Northworld By David Drake

Strombrand was as defensive as a spider in another spider’s web. He hunched his shoulders as if accepting a weight. “I’m oathbound to ask you, brother,” he said. He didn’t look back at Hansen, who stood at his heel.

“Well, then I’m oathbound to tell you you’re crazy, brother,” Strelbrand said. “You know how much North and his lot’d like to get into that bank!”

“I was oathbound,” Strombrand said; almost a repetition of his earlier words.

Strelbrand rose to his pillarlike legs. The dais under his throne stood put his head higher than that of his brother. “Tell your oath-lord, Strombrand,” he said, “that I alone can enter the chamber.”

Strelbrand’s wife whispered something into his ear.

“And my daughter Acca, of course,” the android chieftain added. He grinned like the earth cracking open. “But she can’t enter it, because she can’t leave, can she?”

The laughter of the crowd followed Strombrand and Hansen back into the courtyard.

“I told you so,” the android muttered to the human as they got into the open aircar.

“So you did,” agreed Hansen. “So we’ll come back tonight, to the tunnel beyond the walls that leads to the chamber holding the data bank.”

Strombrand paused. “You know about that?” he said in something between threat and wonder.

“Go on, lift off,” replied Hansen. He smiled. “And yes, I know a lot of things. I know that you’ll keep your oath to me tonight, don’t I?”

Strombrand slammed his throttles against their stops to lift in the muggy air. The monstrous android couldn’t possibly have been afraid of the expression he saw on Hansen’s face.

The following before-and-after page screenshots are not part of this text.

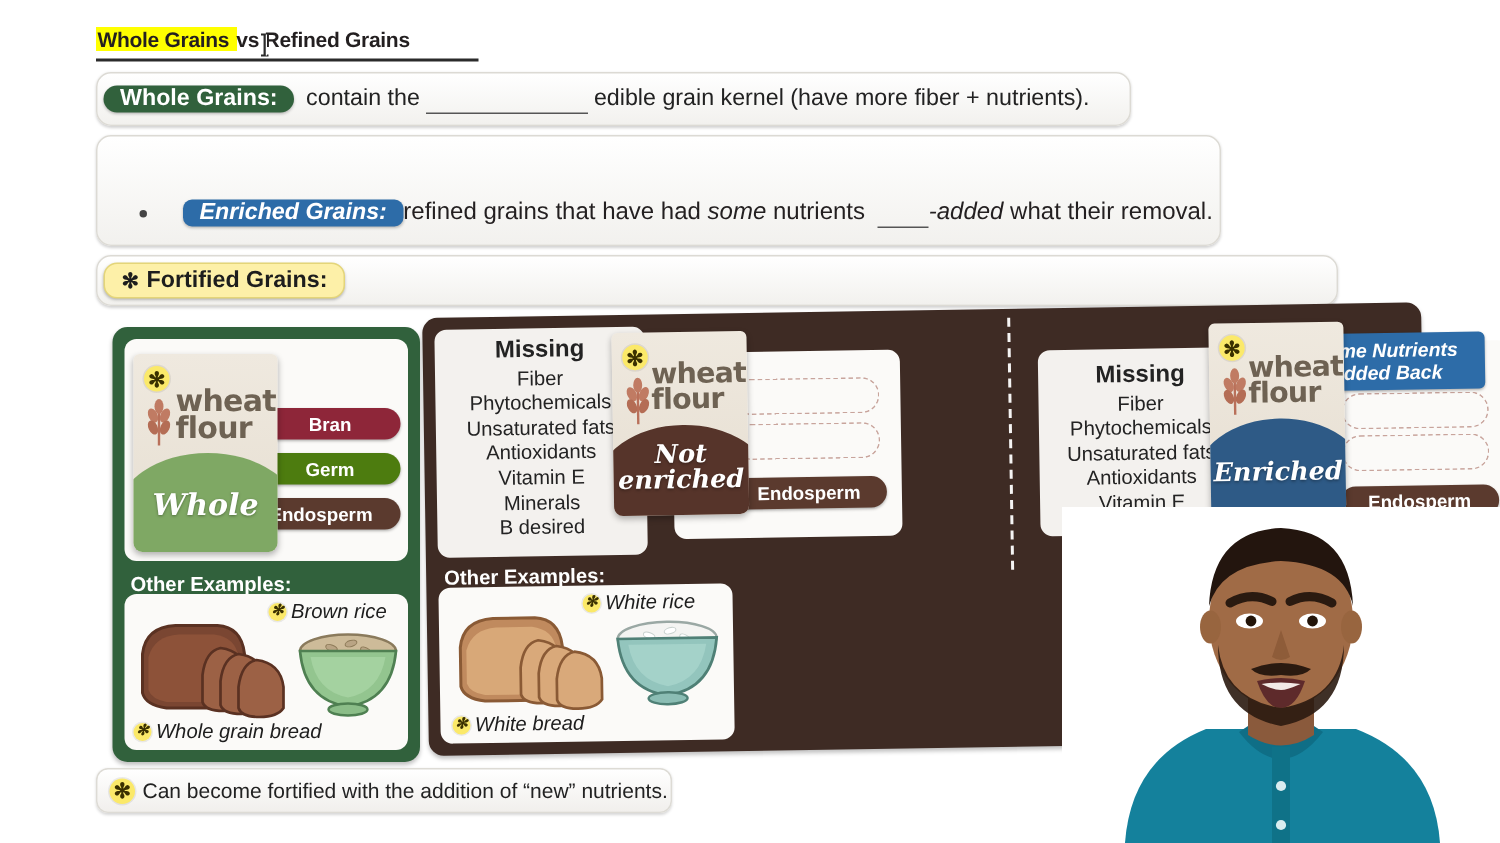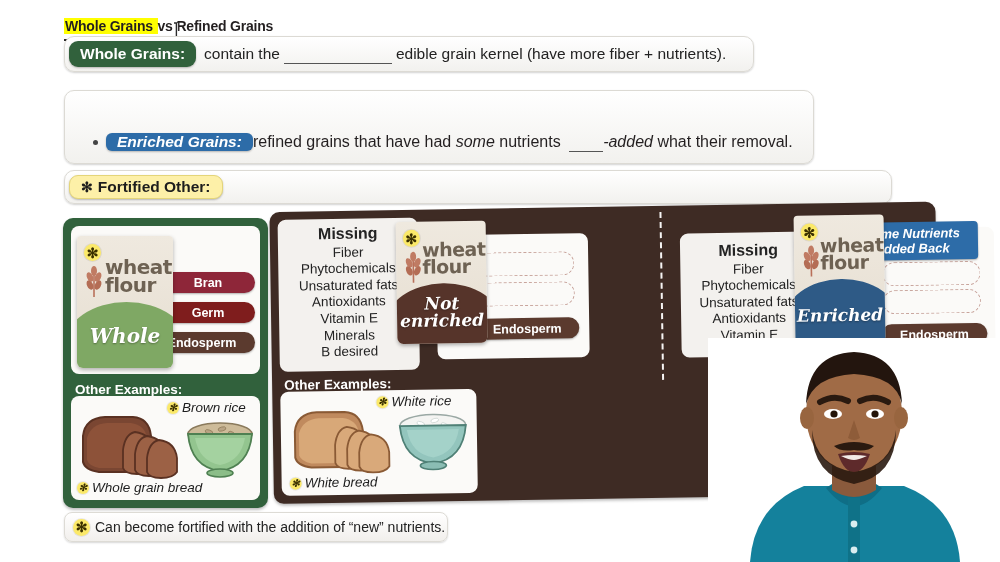--- a/index.html
+++ b/index.html
@@ -47,21 +47,21 @@
   .tag.brown{background:#594137;}
   .tag.blue{background:#2d6ca8;font-style:italic;border-radius:6px;}
   .tag.yellow{background:#fdf0a8;color:#1d1d1d;border:1px solid #e4d579;}
 
   .blank{
     display:inline-block;border-bottom:1.6px solid #555;
     vertical-align:baseline;margin:0 4px;
   }
   .ital{font-style:italic;}
 
-  #row-whole{left:64px;top:36px;width:688px;height:34px;}
+  #row-whole{left:64px;top:48px;width:688px;height:34px;align-items:center;}
   #row-refined-group{
     position:absolute;left:64px;top:90px;width:748px;height:72px;
     background:linear-gradient(#ffffff,#f2f1ee);
     border:1px solid #dcdad4;border-radius:10px;
     box-shadow:0 1px 2px rgba(0,0,0,.18);
   }
   .subline{position:absolute;display:flex;align-items:center;}
   #line-refined{left:4px;top:4px;height:30px;}
   #line-enriched{left:28px;top:36px;height:30px;}
   .bullet{
@@ -72,21 +72,21 @@
 
   .star{
     display:inline-flex;align-items:center;justify-content:center;
     width:17px;height:17px;border-radius:50%;background:#fbe969;
     color:#3a3000;font-size:14px;line-height:1;font-weight:bold;
     margin-right:5px;flex:none;box-shadow:0 0 0 1px rgba(0,0,0,.07);
   }
   .star.sm{width:12px;height:12px;font-size:10px;margin-right:3px;}
 
   
-  .diagram{position:absolute;left:60px;top:210px;width:880px;height:300px;}
+  .diagram{position:absolute;left:72px;top:210px;width:880px;height:300px;}
 
   .panel-green{
     position:absolute;left:3px;top:8px;width:205px;height:290px;
     background:#31613c;border-radius:10px;
     box-shadow:0 2px 3px rgba(0,0,0,.25);
   }
   .panel-brown{
     position:absolute;left:214px;top:2px;width:666px;height:292px;
     background:#3e2b24;border-radius:10px;
     box-shadow:0 2px 3px rgba(0,0,0,.25);
@@ -137,21 +137,21 @@
   }
   .wheatsprig{position:absolute;left:8px;top:28px;width:18px;height:34px;}
 
   
   .pill{
     position:absolute;display:flex;align-items:center;justify-content:center;
     color:#fff;font-weight:bold;font-size:12.5px;border-radius:11px;
     height:21px;white-space:nowrap;box-shadow:0 1px 2px rgba(0,0,0,.3);
   }
   .pill.bran{background:#8e2639;}
-  .pill.germ{background:#7f1d1d;}
+  .pill.germ{background:#4d7c0f;}
   .pill.endo{background:#5b3a2e;}
 
   .dashline{
     position:absolute;border:1.3px dashed #c8a49c;border-radius:14px;
     height:22px;
   }
 
   .missing{
     position:absolute;text-align:center;font-size:13.5px;color:#232323;
     line-height:16.6px;
@@ -205,32 +205,32 @@
     <div class="body">
       <span>contain the</span>
       <span class="blank" style="width:108px">&nbsp;</span>
       <span>edible grain kernel (have more fiber + nutrients).</span>
     </div>
   </div>
 
   <div id="row-refined-group">
     <div class="subline" id="line-enriched">
       <span class="bullet"></span>
-      <div class="tag blue" style="margin-left:0">Enriched Grains:</div>
+      <div class="tag blue" style="margin-left:16px">Enriched Grains:</div>
       <div class="body">
         <span>refined grains that have had</span>&nbsp;<span class="ital">some</span>&nbsp;<span>nutrients</span>
         <span class="blank" style="width:34px">&nbsp;</span><span class="ital" style="margin-left:-4px">-added</span>&nbsp;<span>what their removal.</span>
       </div>
     </div>
   </div>
 
   <div class="defrow" id="row-fortified">
     <div class="tag yellow">
       <span style="margin-right:5px;font-size:14px">✻</span>
-      <span>Fortified Other:</span>
+      <span>Fortified Grains:</span>
     </div>
   </div>
 
   <div class="diagram">
 
     <div class="panel-brown">
       <div class="vdash"></div>
 
       <div class="card" style="left:8px;top:8px;width:140px;height:152px;">
         <div class="missing" style="left:0;top:7px;width:140px;">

The night was as warm and humid as midday. A haze of light seemed to cling to the thick atmosphere. Strombrand set his aircar down on the riverbank with a squelch.

Bubbles from the rotting vegetation rose in a series of muted belches.

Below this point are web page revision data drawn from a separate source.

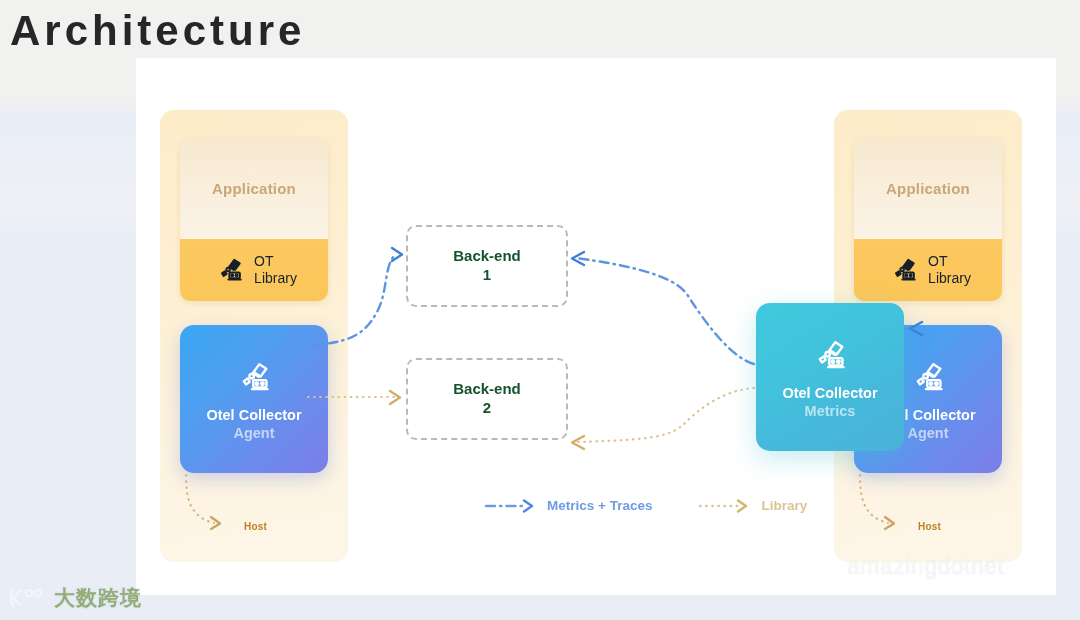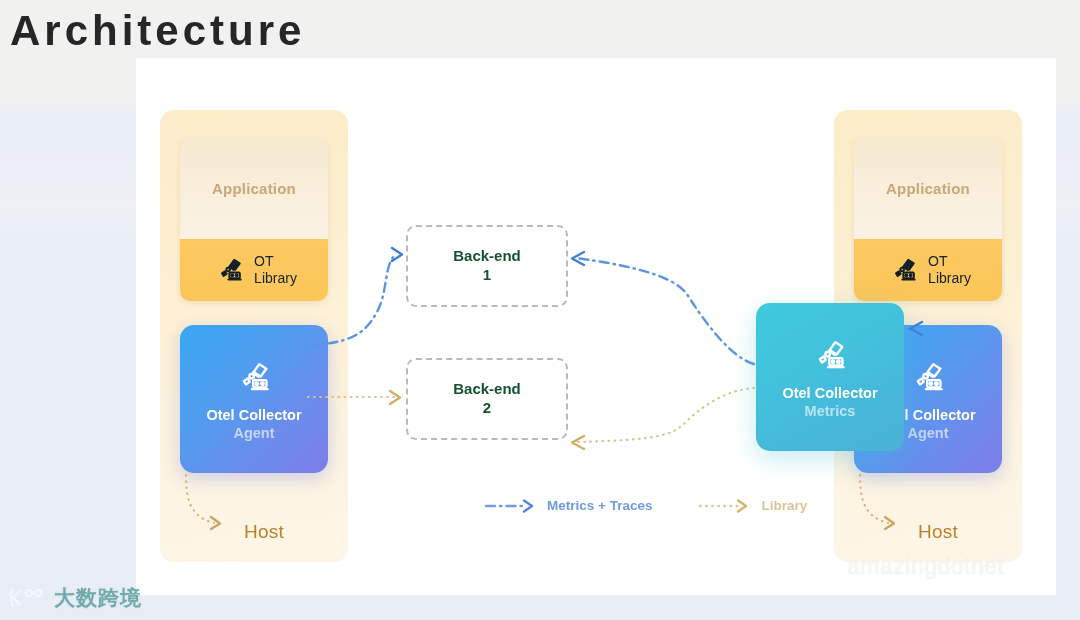--- a/index.html
+++ b/index.html
@@ -157,22 +157,22 @@
   }
   .collector-sub {
     font-size: 14.5px;
     font-weight: bold;
     color: rgba(255,255,255,.62);
   }
 
   
   .host-label {
     position: absolute;
-    font-size: 19px;
-    font-weight: normal;
+    font-size: 10px;
+    font-weight: bold;
     color: #bc8128;
     letter-spacing: .2px;
   }
   .host-label-left  { left: 84px;  top: 411px; }
   .host-label-right { left: 84px;  top: 411px; }
 
   
   .backend {
     position: absolute;
     width: 158px;
@@ -251,21 +251,21 @@
     top: 584px;
     display: flex;
     align-items: center;
     gap: 6px;
     z-index: 8;
     opacity: .55;
   }
   #watermark-dashu-text {
     font-size: 21px;
     font-weight: bold;
-    color: #0f766e;
+    color: #4d7c0f;
     text-shadow: 0 0 2px rgba(150,160,190,.55);
     letter-spacing: 1px;
   }
 </style>
 </head>
 <body>
 
 <div id="page-bg"></div>
 
 <div id="slide-title">Architecture</div>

They’d landed next to a metal plate two and a half meters in diameter. It would have been almost invisible by daylight, but the mud covering the metal had a faint phosphorescence which emphasized the unnatural circularity. Strelbrand’s mansion wasn’t far off, but the mist would have hidden it even if the sun were up.

“This is the correct location,” Walker whispered approvingly in Hansen’s earphones.

“Very good, oath-brother,” Hansen said to the huge android. “Now, if you’ll just open the tunnel and turn off the protective systems, I’ll say we’re quits.”

Strombrand looked at his passenger. “Who are you?” he growled.

A small lizard in the reed-choked stream raised its head at the sound, then dived beneath the surface with a quick thrust of its broad forelegs.

“I’m the man who whistled your cattle back,” said Hansen. “Shall we go?”

Strombrand cursed like thunder and got out. The vehicle slurped from side to side as he moved. He adjusted the sling holding the nozzle of his laser. The powerpack on his back would have required a separate vehicle before a normal man could have moved it.

“If I’d known what you were going to want,” the android said, feeling through the muck for the handle, “I’d never have made the oath.”

Hansen said nothing.

Insects bumbled into them and buzzed away again: tiny wasps which sipped plant juices for want of nectar in this flowerless world, and biting flies adapted to the cold-blooded sailbacks and their kin, uninterested in the human and android after a preliminary sniff.

Hansen saw iridescent motion against the lights of the instrument panel; he snatched left-handed. Furious wings burred against his palm and closed fingers.

At least he hadn’t lost his speed.

The door lifted with a horrible sucking noise. The light from within diffused above the entrance. Strombrand gestured downward. “There you go, then,”

Hansen got out of the vehicle. “After you,” he said with a gesture of his own. “You still have to disengage the automatic defenses.”

“I didn’t promise to die for you!” the android shouted. “If there’s a risk, it’s yours to take.”

“But there isn’t any risk for you, Strombrand,” Hansen replied mildly, pointing toward the opening with his right index finger. “Because the defenses think you’re your brother, so you can turn them off. As you and I both know.”